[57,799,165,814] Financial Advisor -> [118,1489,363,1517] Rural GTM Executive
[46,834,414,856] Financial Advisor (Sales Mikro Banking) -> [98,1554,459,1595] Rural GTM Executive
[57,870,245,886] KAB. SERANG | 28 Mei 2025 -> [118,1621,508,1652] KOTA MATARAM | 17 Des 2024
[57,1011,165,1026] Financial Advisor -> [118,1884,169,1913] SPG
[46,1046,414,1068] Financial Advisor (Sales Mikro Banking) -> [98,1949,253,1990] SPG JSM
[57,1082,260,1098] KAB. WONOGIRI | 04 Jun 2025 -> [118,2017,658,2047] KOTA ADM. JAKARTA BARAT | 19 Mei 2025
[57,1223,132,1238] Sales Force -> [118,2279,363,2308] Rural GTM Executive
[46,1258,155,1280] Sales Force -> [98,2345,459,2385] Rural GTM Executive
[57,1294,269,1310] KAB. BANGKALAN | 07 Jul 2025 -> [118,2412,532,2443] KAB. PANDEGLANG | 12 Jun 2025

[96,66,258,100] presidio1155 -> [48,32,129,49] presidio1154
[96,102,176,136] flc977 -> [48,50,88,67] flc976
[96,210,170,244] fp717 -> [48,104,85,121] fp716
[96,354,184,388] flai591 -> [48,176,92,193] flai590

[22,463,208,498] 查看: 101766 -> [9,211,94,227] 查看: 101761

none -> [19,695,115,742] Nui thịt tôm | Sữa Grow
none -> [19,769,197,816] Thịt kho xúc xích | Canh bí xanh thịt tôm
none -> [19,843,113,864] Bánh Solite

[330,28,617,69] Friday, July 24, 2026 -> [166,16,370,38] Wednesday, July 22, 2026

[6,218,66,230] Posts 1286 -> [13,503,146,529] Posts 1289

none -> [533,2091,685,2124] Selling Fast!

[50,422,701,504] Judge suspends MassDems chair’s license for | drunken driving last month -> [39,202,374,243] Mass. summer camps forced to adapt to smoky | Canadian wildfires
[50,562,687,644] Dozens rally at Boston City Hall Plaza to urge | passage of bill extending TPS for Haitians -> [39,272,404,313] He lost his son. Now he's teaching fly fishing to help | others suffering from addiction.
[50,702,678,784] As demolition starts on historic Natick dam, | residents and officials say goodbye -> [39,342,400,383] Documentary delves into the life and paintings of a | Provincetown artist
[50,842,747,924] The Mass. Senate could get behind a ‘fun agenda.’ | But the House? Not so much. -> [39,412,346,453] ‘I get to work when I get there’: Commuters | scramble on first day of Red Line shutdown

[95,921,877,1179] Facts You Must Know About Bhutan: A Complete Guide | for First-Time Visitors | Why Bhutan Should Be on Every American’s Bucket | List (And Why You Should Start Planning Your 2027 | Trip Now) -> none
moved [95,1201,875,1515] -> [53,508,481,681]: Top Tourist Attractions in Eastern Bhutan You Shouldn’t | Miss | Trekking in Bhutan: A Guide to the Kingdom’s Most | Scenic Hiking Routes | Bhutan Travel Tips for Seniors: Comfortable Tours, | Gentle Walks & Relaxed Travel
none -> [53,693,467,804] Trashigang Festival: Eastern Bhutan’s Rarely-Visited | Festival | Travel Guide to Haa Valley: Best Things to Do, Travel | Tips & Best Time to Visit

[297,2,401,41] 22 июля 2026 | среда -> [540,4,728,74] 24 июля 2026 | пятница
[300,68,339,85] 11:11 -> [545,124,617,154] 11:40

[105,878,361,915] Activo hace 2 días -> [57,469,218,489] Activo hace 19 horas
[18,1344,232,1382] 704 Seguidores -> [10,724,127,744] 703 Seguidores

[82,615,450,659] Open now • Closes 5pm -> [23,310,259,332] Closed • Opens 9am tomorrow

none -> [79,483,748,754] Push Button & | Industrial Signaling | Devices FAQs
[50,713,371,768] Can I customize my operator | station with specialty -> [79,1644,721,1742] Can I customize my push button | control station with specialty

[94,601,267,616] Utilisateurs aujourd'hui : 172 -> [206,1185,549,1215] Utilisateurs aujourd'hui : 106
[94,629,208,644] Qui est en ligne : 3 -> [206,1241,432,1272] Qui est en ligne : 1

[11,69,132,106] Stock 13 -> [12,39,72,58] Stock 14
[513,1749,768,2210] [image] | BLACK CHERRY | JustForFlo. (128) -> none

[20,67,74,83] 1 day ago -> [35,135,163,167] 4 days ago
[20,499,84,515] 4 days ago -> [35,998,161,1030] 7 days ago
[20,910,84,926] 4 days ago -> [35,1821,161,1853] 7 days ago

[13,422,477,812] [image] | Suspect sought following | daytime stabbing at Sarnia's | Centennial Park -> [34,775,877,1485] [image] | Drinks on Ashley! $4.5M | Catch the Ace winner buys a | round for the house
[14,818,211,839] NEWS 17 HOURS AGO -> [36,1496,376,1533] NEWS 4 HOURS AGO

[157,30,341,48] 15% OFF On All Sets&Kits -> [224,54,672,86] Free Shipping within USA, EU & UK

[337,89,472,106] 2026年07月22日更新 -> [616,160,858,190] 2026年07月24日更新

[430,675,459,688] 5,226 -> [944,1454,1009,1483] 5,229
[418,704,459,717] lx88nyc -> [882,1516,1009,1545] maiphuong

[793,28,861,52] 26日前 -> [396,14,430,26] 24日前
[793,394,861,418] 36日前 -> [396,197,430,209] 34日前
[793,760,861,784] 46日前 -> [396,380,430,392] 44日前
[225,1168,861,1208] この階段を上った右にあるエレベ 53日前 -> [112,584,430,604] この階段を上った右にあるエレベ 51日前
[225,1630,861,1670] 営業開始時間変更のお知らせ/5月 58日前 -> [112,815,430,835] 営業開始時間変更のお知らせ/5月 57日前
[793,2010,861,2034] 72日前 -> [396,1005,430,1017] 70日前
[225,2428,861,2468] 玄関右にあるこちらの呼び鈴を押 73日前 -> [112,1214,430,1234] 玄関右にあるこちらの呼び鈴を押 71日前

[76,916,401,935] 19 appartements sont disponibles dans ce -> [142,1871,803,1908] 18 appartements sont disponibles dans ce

^^^^^^^^^^^^^^^^

YOUR OBJECTIVE >> Give back the whole of the data above, exactly as written.

EXERCISE OUTPUT >>
[57,799,165,814] Financial Advisor -> [118,1489,363,1517] Rural GTM Executive
[46,834,414,856] Financial Advisor (Sales Mikro Banking) -> [98,1554,459,1595] Rural GTM Executive
[57,870,245,886] KAB. SERANG | 28 Mei 2025 -> [118,1621,508,1652] KOTA MATARAM | 17 Des 2024
[57,1011,165,1026] Financial Advisor -> [118,1884,169,1913] SPG
[46,1046,414,1068] Financial Advisor (Sales Mikro Banking) -> [98,1949,253,1990] SPG JSM
[57,1082,260,1098] KAB. WONOGIRI | 04 Jun 2025 -> [118,2017,658,2047] KOTA ADM. JAKARTA BARAT | 19 Mei 2025
[57,1223,132,1238] Sales Force -> [118,2279,363,2308] Rural GTM Executive
[46,1258,155,1280] Sales Force -> [98,2345,459,2385] Rural GTM Executive
[57,1294,269,1310] KAB. BANGKALAN | 07 Jul 2025 -> [118,2412,532,2443] KAB. PANDEGLANG | 12 Jun 2025

[96,66,258,100] presidio1155 -> [48,32,129,49] presidio1154
[96,102,176,136] flc977 -> [48,50,88,67] flc976
[96,210,170,244] fp717 -> [48,104,85,121] fp716
[96,354,184,388] flai591 -> [48,176,92,193] flai590

[22,463,208,498] 查看: 101766 -> [9,211,94,227] 查看: 101761

none -> [19,695,115,742] Nui thịt tôm | Sữa Grow
none -> [19,769,197,816] Thịt kho xúc xích | Canh bí xanh thịt tôm
none -> [19,843,113,864] Bánh Solite

[330,28,617,69] Friday, July 24, 2026 -> [166,16,370,38] Wednesday, July 22, 2026

[6,218,66,230] Posts 1286 -> [13,503,146,529] Posts 1289

none -> [533,2091,685,2124] Selling Fast!

[50,422,701,504] Judge suspends MassDems chair’s license for | drunken driving last month -> [39,202,374,243] Mass. summer camps forced to adapt to smoky | Canadian wildfires
[50,562,687,644] Dozens rally at Boston City Hall Plaza to urge | passage of bill extending TPS for Haitians -> [39,272,404,313] He lost his son. Now he's teaching fly fishing to help | others suffering from addiction.
[50,702,678,784] As demolition starts on historic Natick dam, | residents and officials say goodbye -> [39,342,400,383] Documentary delves into the life and paintings of a | Provincetown artist
[50,842,747,924] The Mass. Senate could get behind a ‘fun agenda.’ | But the House? Not so much. -> [39,412,346,453] ‘I get to work when I get there’: Commuters | scramble on first day of Red Line shutdown

[95,921,877,1179] Facts You Must Know About Bhutan: A Complete Guide | for First-Time Visitors | Why Bhutan Should Be on Every American’s Bucket | List (And Why You Should Start Planning Your 2027 | Trip Now) -> none
moved [95,1201,875,1515] -> [53,508,481,681]: Top Tourist Attractions in Eastern Bhutan You Shouldn’t | Miss | Trekking in Bhutan: A Guide to the Kingdom’s Most | Scenic Hiking Routes | Bhutan Travel Tips for Seniors: Comfortable Tours, | Gentle Walks & Relaxed Travel
none -> [53,693,467,804] Trashigang Festival: Eastern Bhutan’s Rarely-Visited | Festival | Travel Guide to Haa Valley: Best Things to Do, Travel | Tips & Best Time to Visit

[297,2,401,41] 22 июля 2026 | среда -> [540,4,728,74] 24 июля 2026 | пятница
[300,68,339,85] 11:11 -> [545,124,617,154] 11:40

[105,878,361,915] Activo hace 2 días -> [57,469,218,489] Activo hace 19 horas
[18,1344,232,1382] 704 Seguidores -> [10,724,127,744] 703 Seguidores

[82,615,450,659] Open now • Closes 5pm -> [23,310,259,332] Closed • Opens 9am tomorrow

none -> [79,483,748,754] Push Button & | Industrial Signaling | Devices FAQs
[50,713,371,768] Can I customize my operator | station with specialty -> [79,1644,721,1742] Can I customize my push button | control station with specialty

[94,601,267,616] Utilisateurs aujourd'hui : 172 -> [206,1185,549,1215] Utilisateurs aujourd'hui : 106
[94,629,208,644] Qui est en ligne : 3 -> [206,1241,432,1272] Qui est en ligne : 1

[11,69,132,106] Stock 13 -> [12,39,72,58] Stock 14
[513,1749,768,2210] [image] | BLACK CHERRY | JustForFlo. (128) -> none

[20,67,74,83] 1 day ago -> [35,135,163,167] 4 days ago
[20,499,84,515] 4 days ago -> [35,998,161,1030] 7 days ago
[20,910,84,926] 4 days ago -> [35,1821,161,1853] 7 days ago

[13,422,477,812] [image] | Suspect sought following | daytime stabbing at Sarnia's | Centennial Park -> [34,775,877,1485] [image] | Drinks on Ashley! $4.5M | Catch the Ace winner buys a | round for the house
[14,818,211,839] NEWS 17 HOURS AGO -> [36,1496,376,1533] NEWS 4 HOURS AGO

[157,30,341,48] 15% OFF On All Sets&Kits -> [224,54,672,86] Free Shipping within USA, EU & UK

[337,89,472,106] 2026年07月22日更新 -> [616,160,858,190] 2026年07月24日更新

[430,675,459,688] 5,226 -> [944,1454,1009,1483] 5,229
[418,704,459,717] lx88nyc -> [882,1516,1009,1545] maiphuong

[793,28,861,52] 26日前 -> [396,14,430,26] 24日前
[793,394,861,418] 36日前 -> [396,197,430,209] 34日前
[793,760,861,784] 46日前 -> [396,380,430,392] 44日前
[225,1168,861,1208] この階段を上った右にあるエレベ 53日前 -> [112,584,430,604] この階段を上った右にあるエレベ 51日前
[225,1630,861,1670] 営業開始時間変更のお知らせ/5月 58日前 -> [112,815,430,835] 営業開始時間変更のお知らせ/5月 57日前
[793,2010,861,2034] 72日前 -> [396,1005,430,1017] 70日前
[225,2428,861,2468] 玄関右にあるこちらの呼び鈴を押 73日前 -> [112,1214,430,1234] 玄関右にあるこちらの呼び鈴を押 71日前

[76,916,401,935] 19 appartements sont disponibles dans ce -> [142,1871,803,1908] 18 appartements sont disponibles dans ce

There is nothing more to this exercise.